Exercise brief => No pictures should be carried over. Output all other parts of the entries verbatim.
== Records to use ==
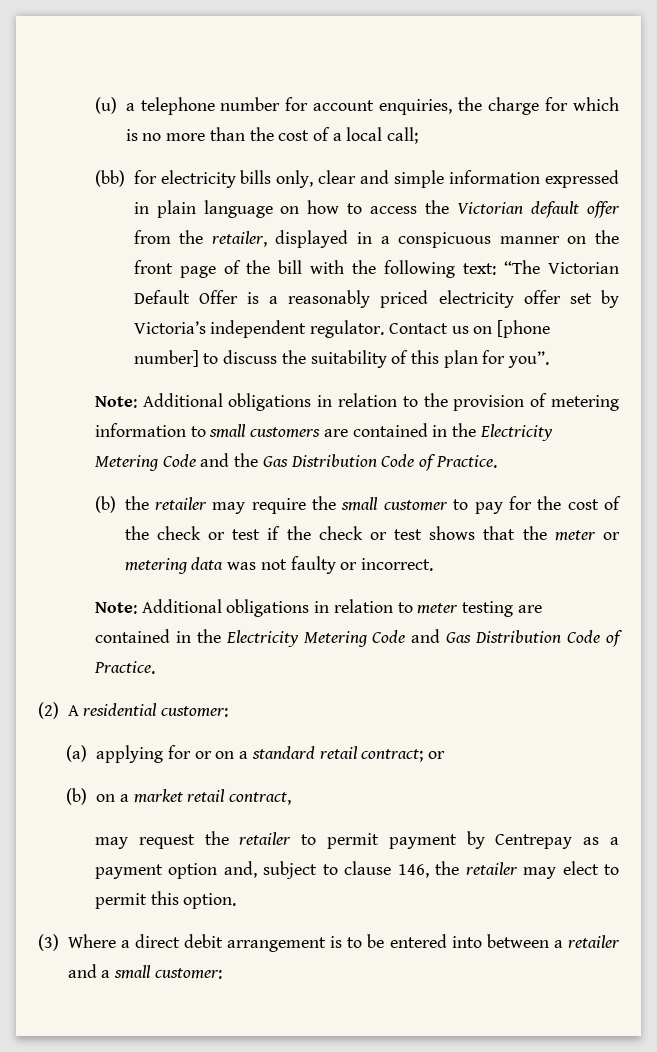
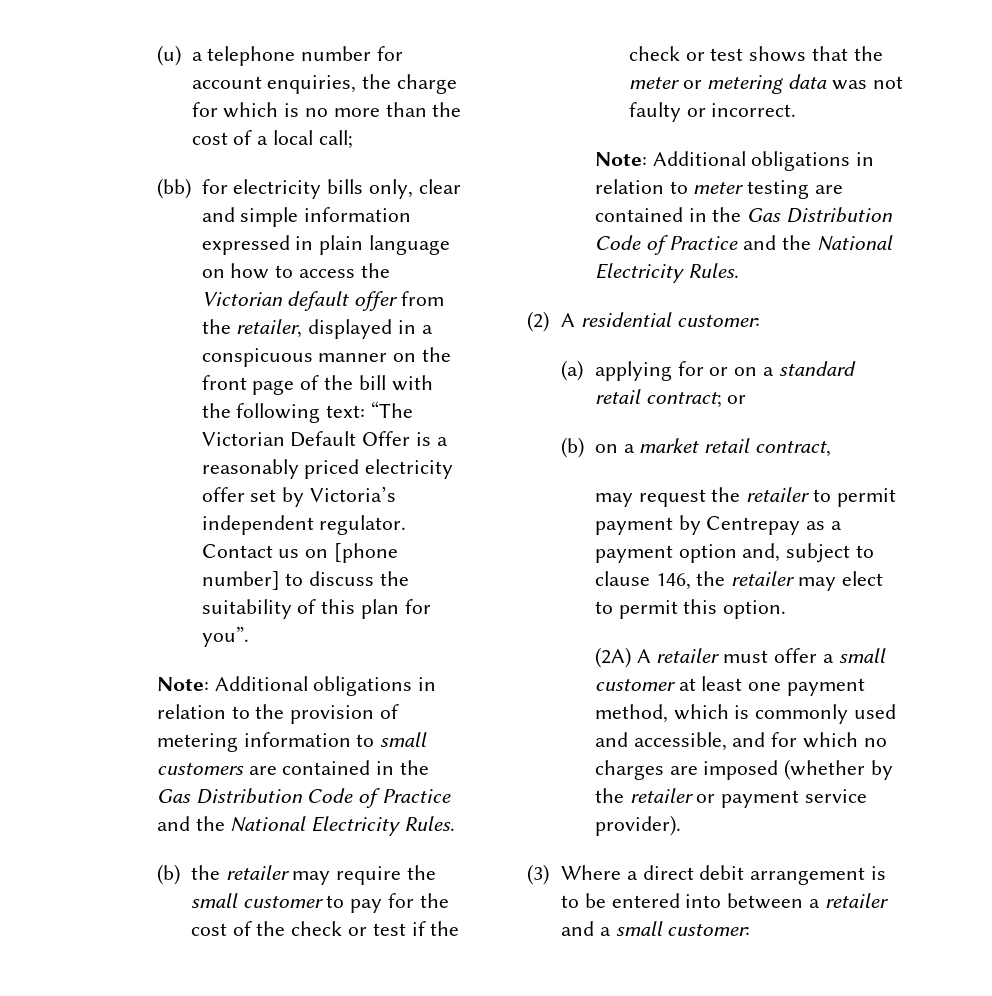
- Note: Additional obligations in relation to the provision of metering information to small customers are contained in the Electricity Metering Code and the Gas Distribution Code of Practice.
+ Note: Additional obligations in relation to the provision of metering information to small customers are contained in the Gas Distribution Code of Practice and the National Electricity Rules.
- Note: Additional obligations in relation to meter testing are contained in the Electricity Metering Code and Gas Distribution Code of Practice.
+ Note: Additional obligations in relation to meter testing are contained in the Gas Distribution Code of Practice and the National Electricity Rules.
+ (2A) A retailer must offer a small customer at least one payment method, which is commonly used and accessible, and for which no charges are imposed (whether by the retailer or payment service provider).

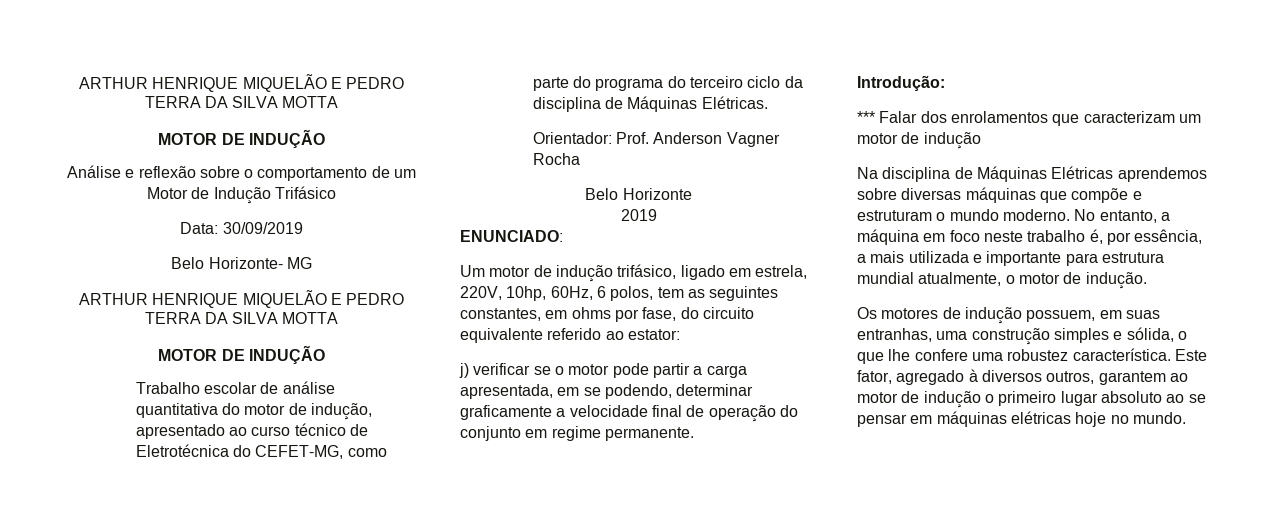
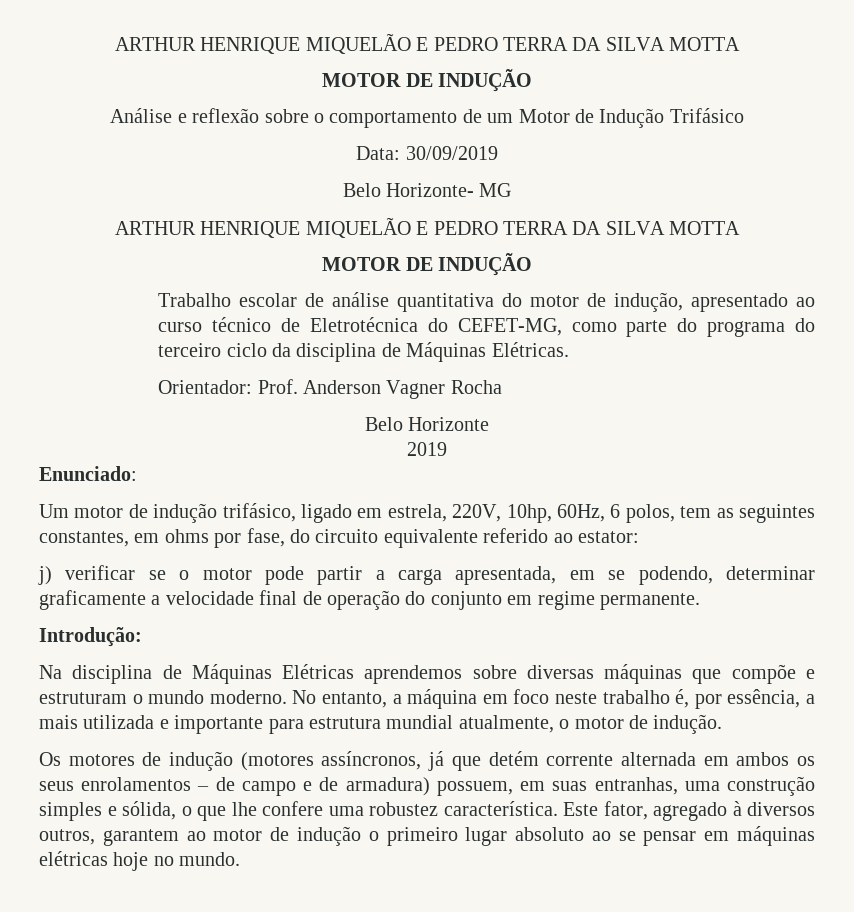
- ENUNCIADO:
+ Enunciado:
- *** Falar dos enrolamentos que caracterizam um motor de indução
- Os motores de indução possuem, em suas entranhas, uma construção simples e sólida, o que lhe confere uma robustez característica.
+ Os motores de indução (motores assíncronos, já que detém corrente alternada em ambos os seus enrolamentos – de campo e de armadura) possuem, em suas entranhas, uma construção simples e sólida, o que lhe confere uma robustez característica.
===
Task response =>
- Note: Additional obligations in relation to the provision of metering information to small customers are contained in the Electricity Metering Code and the Gas Distribution Code of Practice.
+ Note: Additional obligations in relation to the provision of metering information to small customers are contained in the Gas Distribution Code of Practice and the National Electricity Rules.
- Note: Additional obligations in relation to meter testing are contained in the Electricity Metering Code and Gas Distribution Code of Practice.
+ Note: Additional obligations in relation to meter testing are contained in the Gas Distribution Code of Practice and the National Electricity Rules.
+ (2A) A retailer must offer a small customer at least one payment method, which is commonly used and accessible, and for which no charges are imposed (whether by the retailer or payment service provider).

- ENUNCIADO:
+ Enunciado:
- *** Falar dos enrolamentos que caracterizam um motor de indução
- Os motores de indução possuem, em suas entranhas, uma construção simples e sólida, o que lhe confere uma robustez característica.
+ Os motores de indução (motores assíncronos, já que detém corrente alternada em ambos os seus enrolamentos – de campo e de armadura) possuem, em suas entranhas, uma construção simples e sólida, o que lhe confere uma robustez característica.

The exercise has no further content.